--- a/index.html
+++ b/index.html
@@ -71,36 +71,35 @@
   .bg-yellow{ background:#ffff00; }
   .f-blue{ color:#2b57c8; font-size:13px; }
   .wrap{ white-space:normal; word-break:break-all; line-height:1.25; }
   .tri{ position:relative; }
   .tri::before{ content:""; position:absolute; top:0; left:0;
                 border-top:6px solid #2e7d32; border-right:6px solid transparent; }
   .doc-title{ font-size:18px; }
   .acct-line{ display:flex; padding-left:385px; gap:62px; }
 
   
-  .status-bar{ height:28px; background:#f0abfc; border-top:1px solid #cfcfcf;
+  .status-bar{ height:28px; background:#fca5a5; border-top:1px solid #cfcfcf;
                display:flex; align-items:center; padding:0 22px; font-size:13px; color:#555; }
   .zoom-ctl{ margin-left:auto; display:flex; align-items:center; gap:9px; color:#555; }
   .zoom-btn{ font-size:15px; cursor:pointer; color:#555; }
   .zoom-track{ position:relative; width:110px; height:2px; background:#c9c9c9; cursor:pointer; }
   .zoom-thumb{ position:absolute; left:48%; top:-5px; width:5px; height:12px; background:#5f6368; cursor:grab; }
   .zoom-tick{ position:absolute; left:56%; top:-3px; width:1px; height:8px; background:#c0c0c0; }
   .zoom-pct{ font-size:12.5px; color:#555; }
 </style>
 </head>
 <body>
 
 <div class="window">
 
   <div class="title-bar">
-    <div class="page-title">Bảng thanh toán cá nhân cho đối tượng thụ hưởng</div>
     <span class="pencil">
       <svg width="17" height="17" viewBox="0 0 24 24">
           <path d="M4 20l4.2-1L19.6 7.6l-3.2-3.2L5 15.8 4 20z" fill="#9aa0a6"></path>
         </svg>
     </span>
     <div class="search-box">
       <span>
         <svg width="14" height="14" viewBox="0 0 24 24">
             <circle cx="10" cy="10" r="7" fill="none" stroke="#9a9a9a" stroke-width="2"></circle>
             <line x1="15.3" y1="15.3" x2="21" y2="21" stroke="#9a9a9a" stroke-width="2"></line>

--

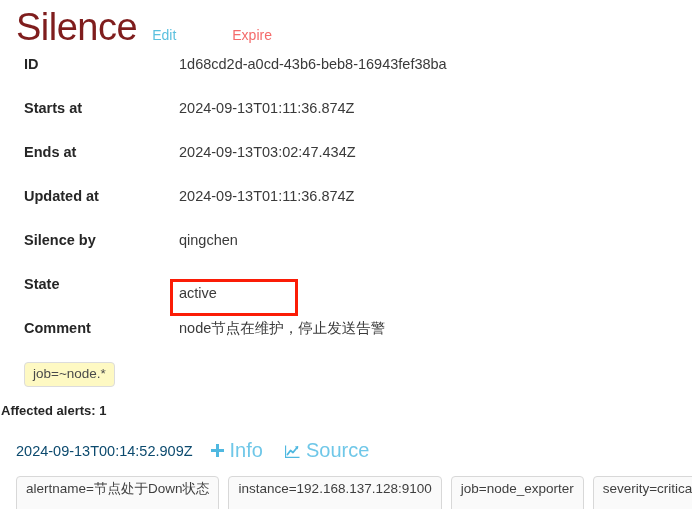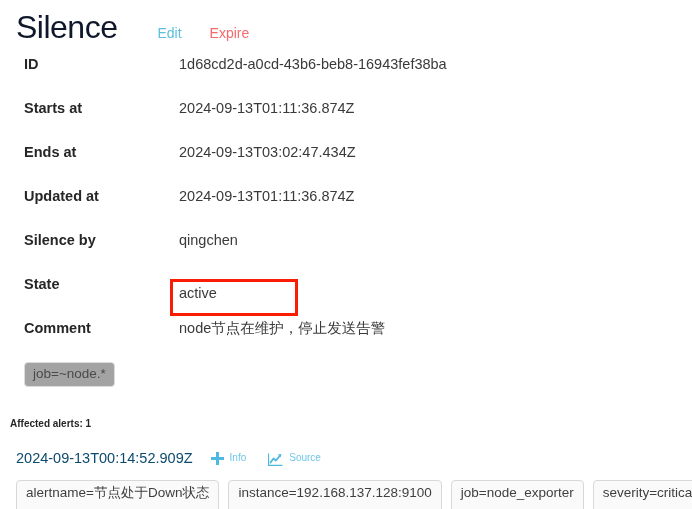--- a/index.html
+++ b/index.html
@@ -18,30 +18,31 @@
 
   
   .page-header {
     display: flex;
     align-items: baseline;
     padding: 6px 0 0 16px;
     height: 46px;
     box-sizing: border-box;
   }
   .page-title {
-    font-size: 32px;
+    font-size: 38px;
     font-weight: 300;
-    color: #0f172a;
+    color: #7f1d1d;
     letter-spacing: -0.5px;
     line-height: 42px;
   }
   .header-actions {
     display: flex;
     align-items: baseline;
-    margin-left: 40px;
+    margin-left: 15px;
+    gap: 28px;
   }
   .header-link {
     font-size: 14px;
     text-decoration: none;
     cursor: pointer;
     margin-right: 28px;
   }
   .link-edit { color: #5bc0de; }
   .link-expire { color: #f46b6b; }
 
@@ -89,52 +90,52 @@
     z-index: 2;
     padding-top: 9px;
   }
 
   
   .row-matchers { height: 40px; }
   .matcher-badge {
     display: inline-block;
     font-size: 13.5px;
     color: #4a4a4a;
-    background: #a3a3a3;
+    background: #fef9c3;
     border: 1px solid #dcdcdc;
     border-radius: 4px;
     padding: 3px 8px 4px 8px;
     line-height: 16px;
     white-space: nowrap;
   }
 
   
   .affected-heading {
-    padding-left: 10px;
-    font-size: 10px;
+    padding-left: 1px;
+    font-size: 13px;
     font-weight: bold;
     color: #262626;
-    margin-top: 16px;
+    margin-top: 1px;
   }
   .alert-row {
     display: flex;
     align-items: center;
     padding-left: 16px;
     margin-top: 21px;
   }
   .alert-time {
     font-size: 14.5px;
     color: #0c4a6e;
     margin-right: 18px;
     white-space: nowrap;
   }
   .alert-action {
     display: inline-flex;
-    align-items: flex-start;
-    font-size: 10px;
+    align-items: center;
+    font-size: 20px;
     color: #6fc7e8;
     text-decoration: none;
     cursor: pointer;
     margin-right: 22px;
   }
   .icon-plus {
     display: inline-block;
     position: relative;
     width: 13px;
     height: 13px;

- **ASSIGNMENT**
Search the records for the word "position". Copy every line that has it.

- **SOLUTION FOR THIS TASK**
   .tri{ position:relative; }
   .tri::before{ content:""; position:absolute; top:0; left:0;
   .zoom-track{ position:relative; width:110px; height:2px; background:#c9c9c9; cursor:pointer; }
   .zoom-thumb{ position:absolute; left:48%; top:-5px; width:5px; height:12px; background:#5f6368; cursor:grab; }
   .zoom-tick{ position:absolute; left:56%; top:-3px; width:1px; height:8px; background:#c0c0c0; }
     position: relative;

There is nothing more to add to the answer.